Task objective: Copy the lines below that contain "root".

++++ Provided records

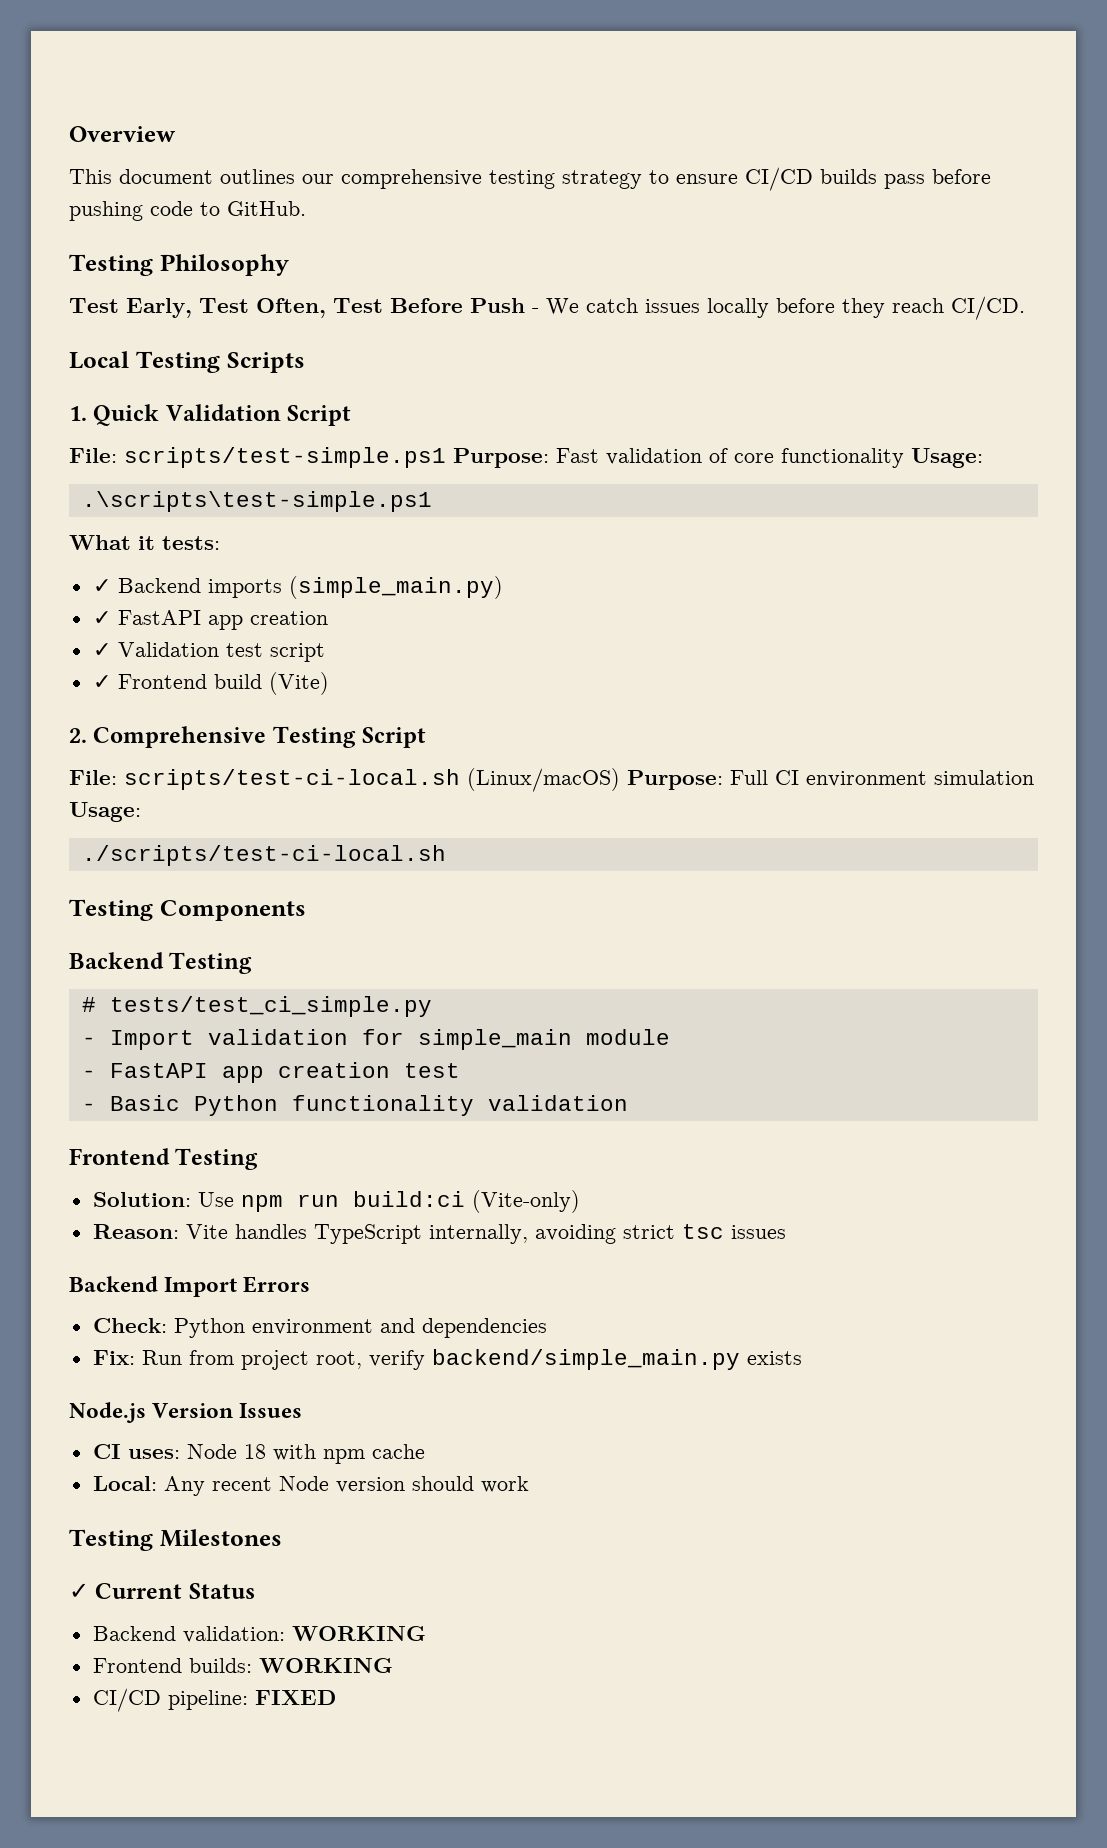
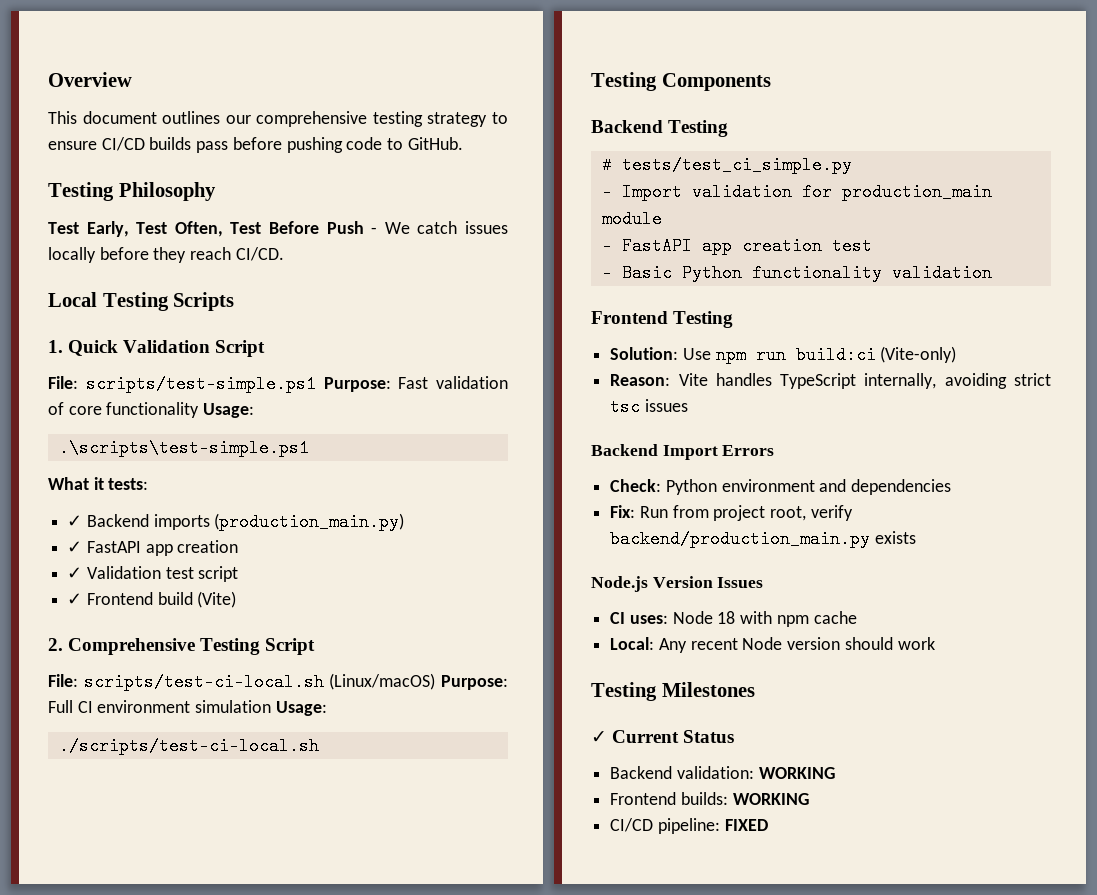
- ✓ Backend imports (simple_main.py)
+ ✓ Backend imports (production_main.py)
- - Import validation for simple_main module
+ - Import validation for production_main module
- Fix: Run from project root, verify backend/simple_main.py exists
+ Fix: Run from project root, verify backend/production_main.py exists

++++++++

Output for this exercise:
- Fix: Run from project root, verify backend/simple_main.py exists
+ Fix: Run from project root, verify backend/production_main.py exists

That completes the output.